[INPUT DATA Boundary: Start]

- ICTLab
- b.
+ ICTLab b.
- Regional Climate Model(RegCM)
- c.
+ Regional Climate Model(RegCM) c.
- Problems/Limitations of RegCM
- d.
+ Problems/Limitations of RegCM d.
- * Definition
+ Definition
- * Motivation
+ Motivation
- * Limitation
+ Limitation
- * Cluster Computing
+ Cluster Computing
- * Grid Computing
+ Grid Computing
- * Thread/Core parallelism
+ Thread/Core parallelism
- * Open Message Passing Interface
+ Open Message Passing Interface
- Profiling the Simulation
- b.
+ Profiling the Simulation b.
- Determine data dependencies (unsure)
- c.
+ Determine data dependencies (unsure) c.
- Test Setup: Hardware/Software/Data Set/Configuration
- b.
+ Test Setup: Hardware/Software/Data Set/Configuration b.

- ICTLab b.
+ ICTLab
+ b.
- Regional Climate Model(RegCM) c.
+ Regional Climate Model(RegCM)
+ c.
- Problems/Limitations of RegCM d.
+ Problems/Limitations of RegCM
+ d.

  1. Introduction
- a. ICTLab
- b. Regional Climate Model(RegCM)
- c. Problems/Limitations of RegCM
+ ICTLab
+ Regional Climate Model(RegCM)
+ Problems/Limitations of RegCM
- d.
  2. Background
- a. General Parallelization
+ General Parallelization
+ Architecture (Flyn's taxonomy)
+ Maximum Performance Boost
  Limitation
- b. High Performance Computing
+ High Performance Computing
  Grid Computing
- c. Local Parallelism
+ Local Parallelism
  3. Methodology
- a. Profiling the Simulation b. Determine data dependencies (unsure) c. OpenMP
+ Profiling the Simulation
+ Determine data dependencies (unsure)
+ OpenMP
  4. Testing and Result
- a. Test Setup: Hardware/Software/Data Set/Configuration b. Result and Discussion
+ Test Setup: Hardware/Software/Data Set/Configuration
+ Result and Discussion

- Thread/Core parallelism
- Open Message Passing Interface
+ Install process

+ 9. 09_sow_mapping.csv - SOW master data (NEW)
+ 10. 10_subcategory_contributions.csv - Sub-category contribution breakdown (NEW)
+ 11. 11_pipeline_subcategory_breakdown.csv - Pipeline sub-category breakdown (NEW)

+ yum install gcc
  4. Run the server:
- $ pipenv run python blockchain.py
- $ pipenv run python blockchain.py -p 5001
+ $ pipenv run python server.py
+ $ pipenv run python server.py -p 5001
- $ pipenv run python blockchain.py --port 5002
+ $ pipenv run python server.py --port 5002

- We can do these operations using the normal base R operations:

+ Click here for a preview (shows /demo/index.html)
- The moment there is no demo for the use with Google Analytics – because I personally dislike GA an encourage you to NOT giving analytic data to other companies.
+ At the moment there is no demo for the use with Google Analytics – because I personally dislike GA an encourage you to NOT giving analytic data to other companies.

[INPUT DATA Boundary: End]

▶ [WORK INSTRUCTIONS]:
Above are entries; state the number of lines among them that contain "with", and nothing else.

▶ [YOUR SOLUTION]:
2